Vaughn Wyant honoured to receive Order of Canada

Western Canada auto dealer Vaughn Wyant is overcome with emotion at his appointment to the Order of Canada, in particular because it’s an honour his late father received.

The Order of Canada, created in 1967, is one of Canada’s highest civilian honours, recognizing outstanding achievement, dedication to the community and service to the nation. To date, more than 7,000 people from all sectors of Canada have been invested into the Order.

Sixty-nine year old Wyantwas bestowed the honour on December 29th along with 134 other individuals. He was recognized for his contributions as a business leader in the auto industry in western Canada and for his community philanthropy.

Wyant, who is the President and Chief Executive Officer of the Wyant Group, which owns almost 20 dealerships representing 12 brands across Saskatchewan, Alberta and B.C., told Canadian auto dealer he does not know exactly who nominated him for the Order of Canada, though he’s been told it was someone within the automotive industry from Winnipeg and that the nomination included several letters of support.

“It was a complete surprise to me, pretty cool, for sure,” he said.

All of the new members to the order will be presented with the insignia at investiture ceremonies in Ottawa by Governor General Mary Simon.

Wyant’s late father, Gordon, a native of Germany who came to Canada in 1954, was invested into the Order in 1991 in recognition of his distinguished career as a physician, researcher and educator.

“It’s kind of special for me a little bit because I don’t know if you follow in the footsteps of your parents, but he was a pretty great guy and a country builder, too, because he came to Canada to become the founding professor of anesthesia at the newly-opened University of Saskatchewan in Saskatoon,” Wyant said.

As for his own contributions, Wyant said: “You don’t do things because you expect to be awarded anything. You do them because it’s the right thing to do. I’ve always had a saying that ‘you should leave a place a little better than you found it,’ which I’m sure [is] what my dad and mom did. That’s the business philosophy and the moral philosophy I had in moving back to Saskatoon.”

Wyant moved there in 1983 after buying his first dealership in Carstairs, Alberta, a small town 48 kilometres north of Calgary. He returned to Saskatoon to be close to his mother, who was in poor health.

“We’ve been fortunate and successful (as a business) and have been supported by our community and, in turn, we felt the need to make sure we support our community back,” he said. “I guess somebody finally said, ‘They’ve done enough and should be recognized.’ That is completely a matter of someone else’s opinion, not mine.”

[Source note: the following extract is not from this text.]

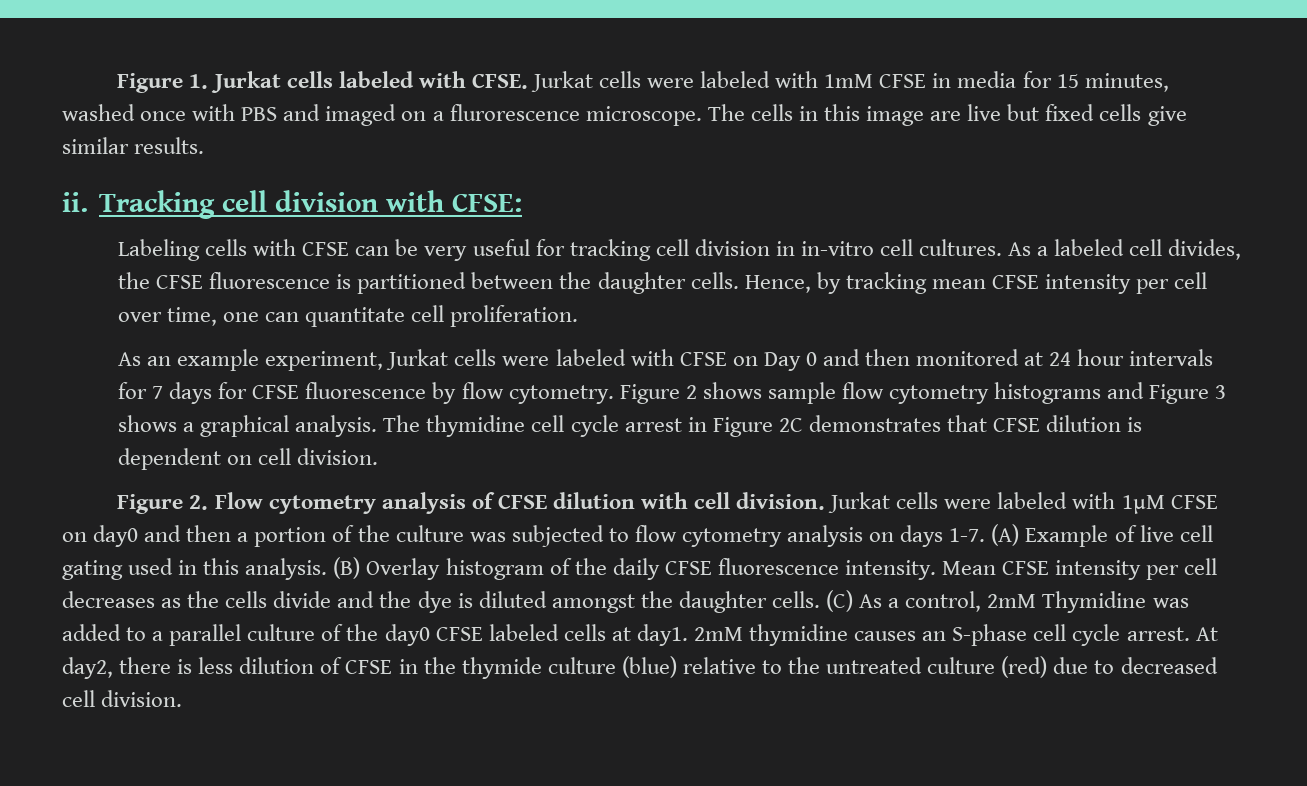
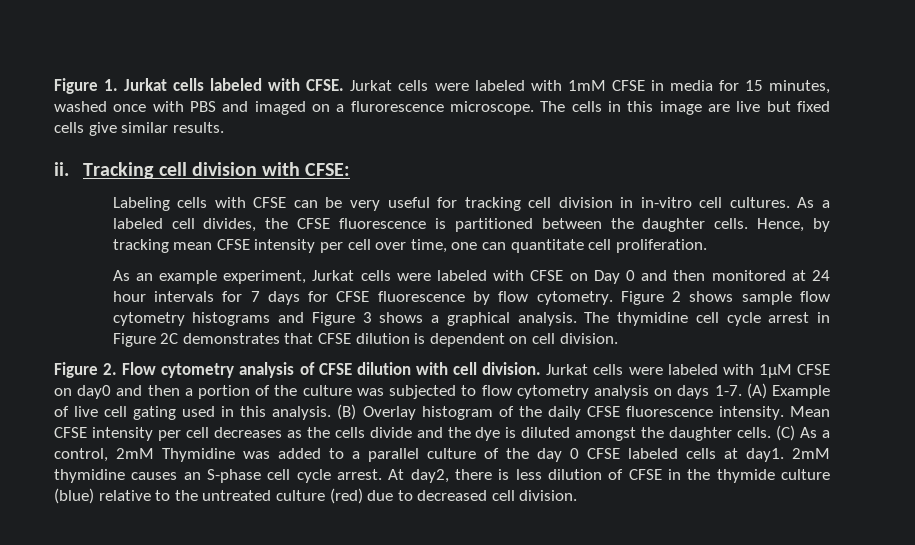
- (C) As a control, 2mM Thymidine was added to a parallel culture of the day0 CFSE labeled cells at day1.
+ (C) As a control, 2mM Thymidine was added to a parallel culture of the day 0 CFSE labeled cells at day1.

Wyant has also been President of the Saskatchewan Motor Dealers Association, was on the board of the MDA Co-Auto, and has held positions in various dealer council boards.

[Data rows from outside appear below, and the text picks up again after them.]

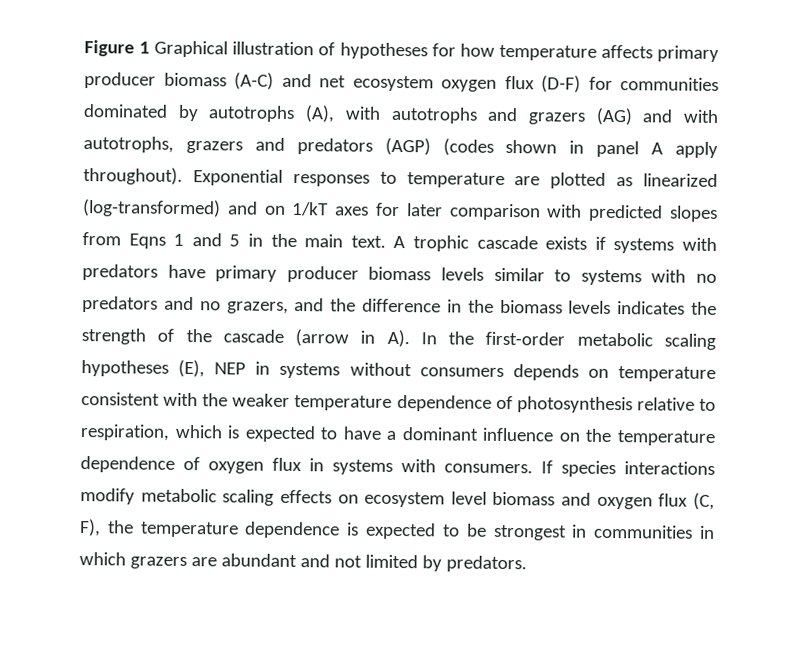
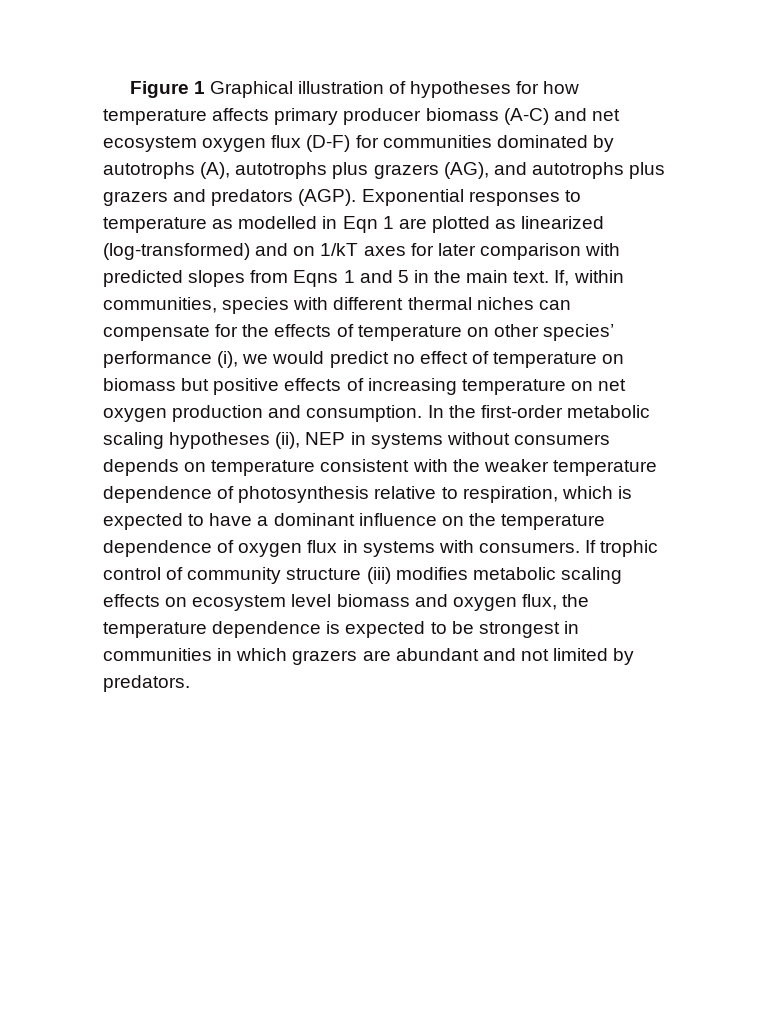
- Figure 1 Graphical illustration of hypotheses for how temperature affects primary producer biomass (A-C) and net ecosystem oxygen flux (D-F) for communities dominated by autotrophs (A), with autotrophs and grazers (AG) and with autotrophs, grazers and predators (AGP) (codes shown in panel A apply throughout). Exponential responses to temperature are plotted as linearized (log-transformed) and on 1/kT axes for later comparison with predicted slopes from Eqns 1 and 5 in the main text.
+ Figure 1 Graphical illustration of hypotheses for how temperature affects primary producer biomass (A-C) and net ecosystem oxygen flux (D-F) for communities dominated by autotrophs (A), autotrophs plus grazers (AG), and autotrophs plus grazers and predators (AGP). Exponential responses to temperature as modelled in Eqn 1 are plotted as linearized (log-transformed) and on 1/kT axes for later comparison with predicted slopes from Eqns 1 and 5 in the main text.
- A trophic cascade exists if systems with predators have primary producer biomass levels similar to systems with no predators and no grazers, and the difference in the biomass levels indicates the strength of the cascade (arrow in A). In the first-order metabolic scaling hypotheses (E), NEP in systems without consumers depends on temperature consistent with the weaker temperature dependence of photosynthesis relative to respiration, which is expected to have a dominant influence on the temperature dependence of oxygen flux in systems with consumers.
+ If, within communities, species with different thermal niches can compensate for the effects of temperature on other species’ performance (i), we would predict no effect of temperature on biomass but positive effects of increasing temperature on net oxygen production and consumption. In the first-order metabolic scaling hypotheses (ii), NEP in systems without consumers depends on temperature consistent with the weaker temperature dependence of photosynthesis relative to respiration, which is expected to have a dominant influence on the temperature dependence of oxygen flux in systems with consumers.
- If species interactions modify metabolic scaling effects on ecosystem level biomass and oxygen flux (C, F), the temperature dependence is expected to be strongest in communities in which grazers are abundant and not limited by predators.
+ If trophic control of community structure (iii) modifies metabolic scaling effects on ecosystem level biomass and oxygen flux, the temperature dependence is expected to be strongest in communities in which grazers are abundant and not limited by predators.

“I’ve been involved in a high level in the industry for a long, long period of time,” he said. “I’ve never shied away from trying to put my expertise or my name on the things I’ve done.”

He has also been involved in various Saskatoon-related charities, including giving $500,000 to the University of Saskatchewan’s new rink project, donating $1 million to the Remai Modern Art Gallery, and working with a team of individuals that included Gene Simmons and Shannon Tweed who helped raise $500,000 for the Children’s Hospital Foundation of Saskatchewan.

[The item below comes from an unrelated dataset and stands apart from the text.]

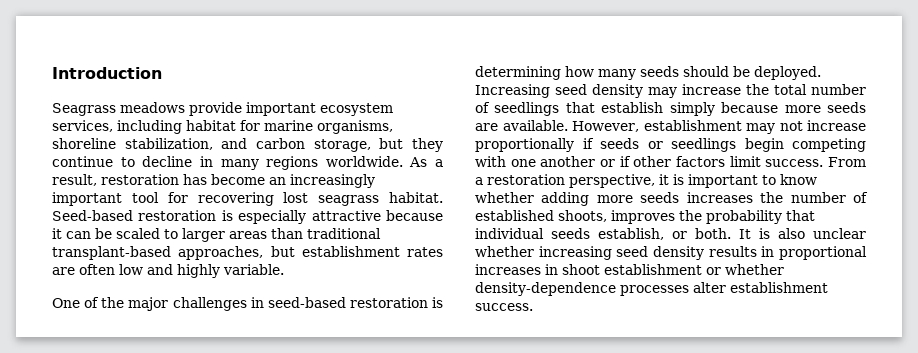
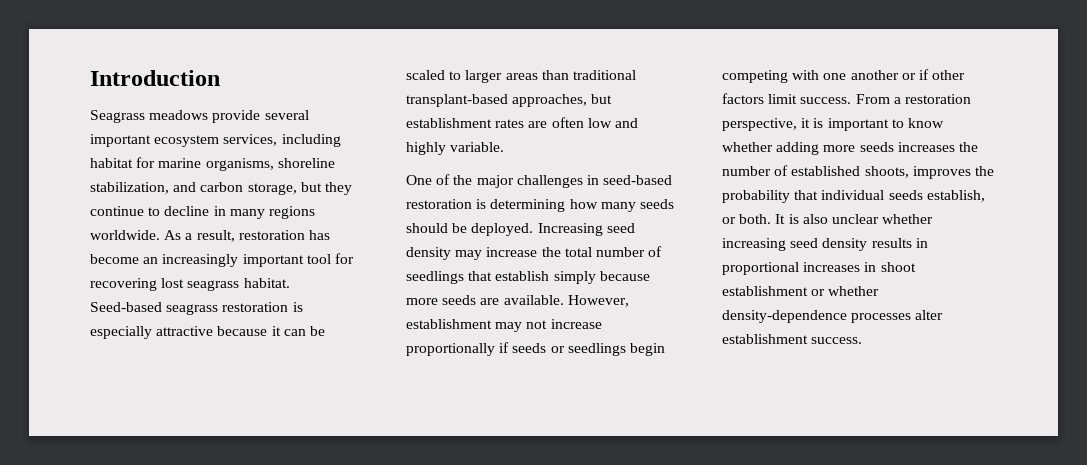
- Seagrass meadows provide important ecosystem services, including habitat for marine organisms, shoreline stabilization, and carbon storage, but they continue to decline in many regions worldwide.
+ Seagrass meadows provide several important ecosystem services, including habitat for marine organisms, shoreline stabilization, and carbon storage, but they continue to decline in many regions worldwide.
- Seed-based restoration is especially attractive because it can be scaled to larger areas than traditional transplant-based approaches, but establishment rates are often low and highly variable.
+ Seed-based seagrass restoration is especially attractive because it can be scaled to larger areas than traditional transplant-based approaches, but establishment rates are often low and highly variable.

Wyant is currently involved in a charity called the Stars Pegasus Project, which is led by the Western Canadian Motor Dealers Association, to raise money for STARS air ambulance in Saskatoon. The air rescue service was involved in the Humboldt bus crash in April, 2018, in which 16 people were killed and 13 injured, almost all of them associated with the Humboldt Broncos of the Saskatchewan Junior Hockey League. Almost $3 million has been raised so far.

“It’s the most important thing I’ve ever done,” he said. “I think the (award) is for all of the things you do. I don’t know if they are specific or not. I think it’s just got to do with building a business from a very small place, supporting your employees. I have a hard time really knowing (for sure).”